しかし、ジェネリックの特徴は安さだけではありません。ジェネリックは新薬にと比べ、研究開発の期間も短く、審査すべき試験項目も少ないため、困っている患者の手元によりスピーディに届くという利点もあります。審査が簡潔な分、安全性や信頼性が疑問視されがちですが、人体の影響を調べる類の重要な試験科目はきちんと行われていることも把握する必要があります。


ジェネリックの試験項目が少ない理由

ジェネリック医薬品は安全性と信頼性がきちんと実証されたうえで市場に流通している製品です。とはいえ、先発の医薬品と比べ、審査が限定的で必要最小限の試験項目しか実施されていないのは事実です。

それにはきちんとした理由があります。ジェネリックの研究・開発において除外される試験は、すでに市場に出回っている先行医薬品によって安全が確認されているからです。

先発の医薬品には、治療や有効成分に関する重要な情報とデータが豊富にあります。そのデータを活用することによって、新たに試験を行う手間が省けるというわけです。

医薬品はとてもデリケートなものなので、その扱いに慎重になり、些細な情報にも敏感になってしまうのが人の心情というものでしょう。しかし、すでに実証済みの課題を試験する必要はないというきちんとした根拠の下、ジェネリックの製造と販売が行われている実態もまた知る必要があるといえます。


ジェネリックで行われている主な試験

ジェネリックは人体への影響度合いとその安全性を調べる重要な試験項目しか実施されません。ジェネリックの開発で行われる主な試験は、安定性試験と生物学的同等性試験です。
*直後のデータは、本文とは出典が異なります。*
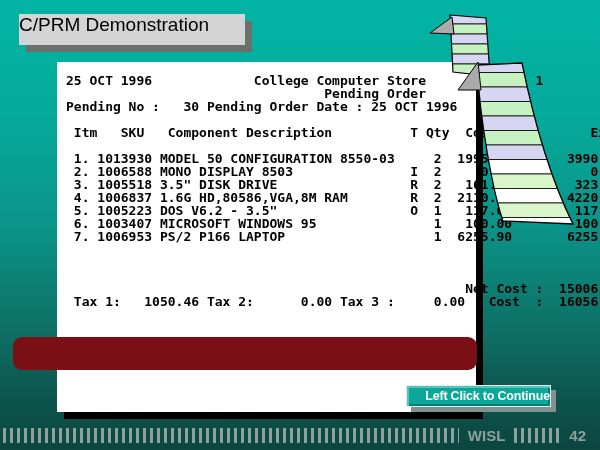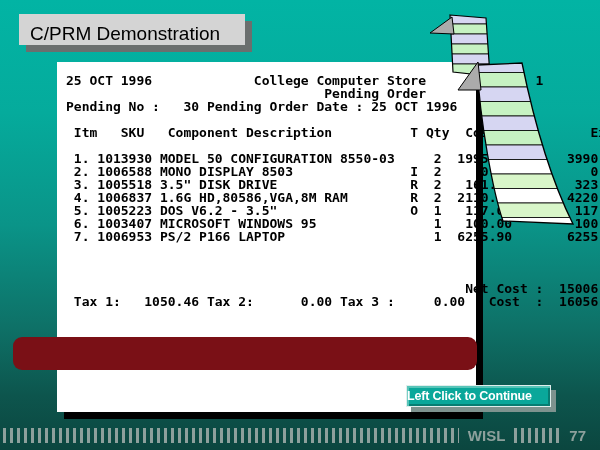--- a/index.html
+++ b/index.html
@@ -11,7 +11,7 @@
   
   .title-shadow{position:absolute;left:26px;top:21px;width:226px;height:31px;background:#6b6f6e;}
   .title-box{position:absolute;left:19px;top:14px;width:226px;height:31px;background:#d4d4d4;
-    display:flex;align-items:flex-end;padding-left:11px;box-sizing:border-box;
+    display:flex;align-items:flex-start;box-sizing:border-box;
     font-size:19px;color:#000;letter-spacing:0;}
   
   .sheet-shadow{position:absolute;left:64px;top:69px;width:419px;height:350px;background:#000;}

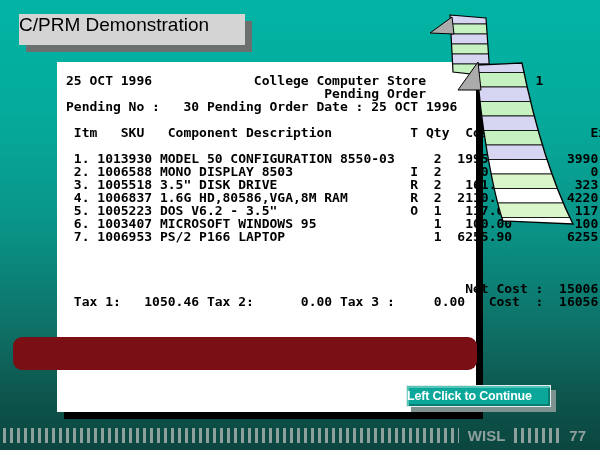--- a/index.html
+++ b/index.html
@@ -31,7 +31,7 @@
   .continue-button{position:absolute;left:406px;top:385px;width:145px;height:22px;background:#0aa79a;
     border:1px solid #dfeeec;box-sizing:border-box;cursor:pointer;
     box-shadow:inset 2px 2px 0 #57c4b8, inset -2px -2px 0 #077d72;
-    display:flex;align-items:center;justify-content:flex-start;
+    display:flex;align-items:center;justify-content:flex-end;
     color:#fff;font-weight:bold;font-size:12.5px;letter-spacing:-0.2px;white-space:nowrap;}
   
   .footer{position:absolute;left:0;top:428px;width:600px;height:15px;

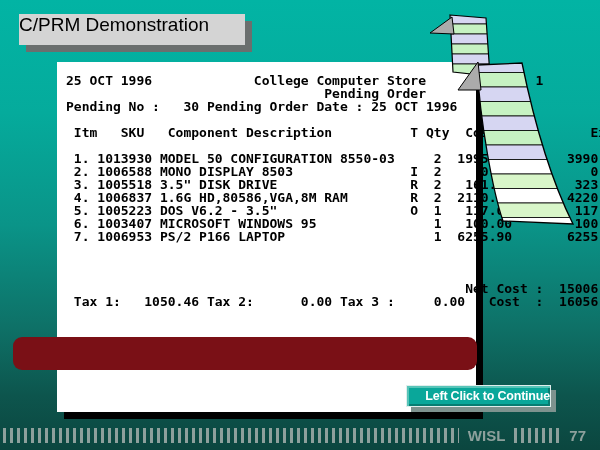--- a/index.html
+++ b/index.html
@@ -120,7 +120,7 @@
     <div class="bars bars-left"></div>
     <span>WISL</span>
     <div class="bars bars-mid"></div>
-    <span>77</span>
+    <span>42</span>
   </div>
 
 </div>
生物学的同等性試験とは、有効成分が同じ先行薬品とジェネリックを比較して、体内に入れた場合の血中濃度が同等であることを調べる試験です。血中濃度の同等性が確認されれば、その有効性と安全性は生物学的に同等であるという認証が受けられます。

次に安定性試験について。通常、医薬品に課せられている安定性試験は、長期保存試験、苛酷試験、及び加速試験です。ジェネリックの承認申請の場合、加速試験のみ定められています。

ジェネリック医薬品の場合、加速試験の結果のみで安定性を担保できるという認識です。苛酷試験は、極端な条件下での品質の劣化などを調べる試験ですので、ジェネリックにおいてその試験は必ずしも必要とされません。

しかし、ジェネリックの品質向上を目的に、長期保存試験などを実施している製薬メーカーもあるようです。今後、ジェネリックの普及に伴い、加速試験以外の安定性試験を実施する機運が生まれるかもしれません。


審査を極力少なくすることで、いち早く患者の元に届けられる

安全性を確かめるため、実験と試験を繰り返すことは必要な作業といえるでしょう。しかし、それが原因で医療の現場に届くのが遅くなって、困っている人が救えなかったら本末転倒といえます。

薬は人の健康と命を救うためにあることに存在意義があります。安価で素早く届くという利点も考慮して、ジェネリックへの正しい理解が進むよう、製薬メーカーと医療業界が協力していく余地はまだあるのではないでしょうか。